:: PROVIDED ENTRIES
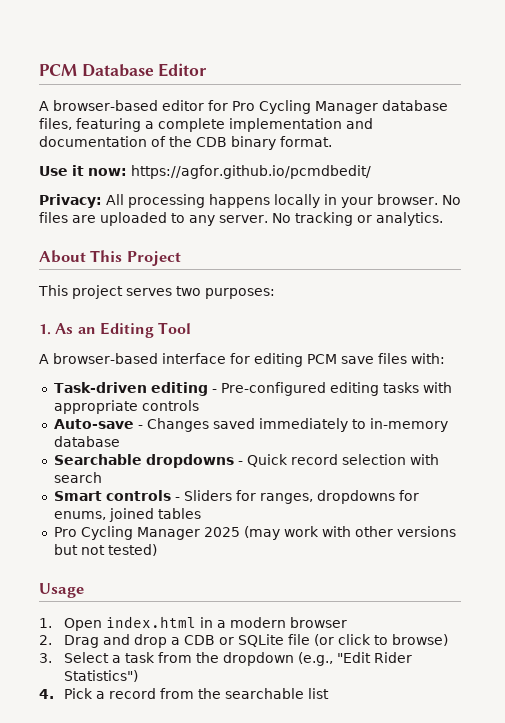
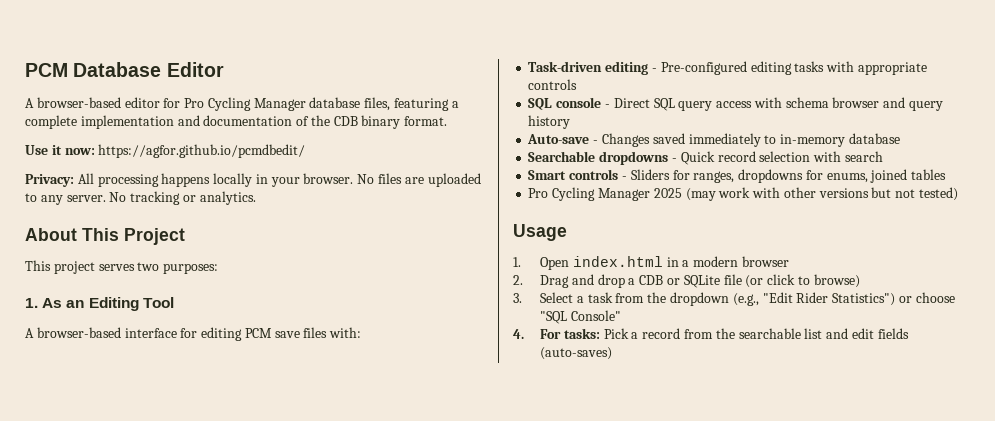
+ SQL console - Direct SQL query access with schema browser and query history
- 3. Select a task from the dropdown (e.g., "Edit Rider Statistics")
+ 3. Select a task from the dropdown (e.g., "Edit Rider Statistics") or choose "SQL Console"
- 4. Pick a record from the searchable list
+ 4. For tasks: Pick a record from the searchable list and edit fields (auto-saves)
::::
## TASK ITEM
Although the records contain pictures, restate them word for word with those pictures left out.

## THE COMPLETED TASK
+ SQL console - Direct SQL query access with schema browser and query history
- 3. Select a task from the dropdown (e.g., "Edit Rider Statistics")
+ 3. Select a task from the dropdown (e.g., "Edit Rider Statistics") or choose "SQL Console"
- 4. Pick a record from the searchable list
+ 4. For tasks: Pick a record from the searchable list and edit fields (auto-saves)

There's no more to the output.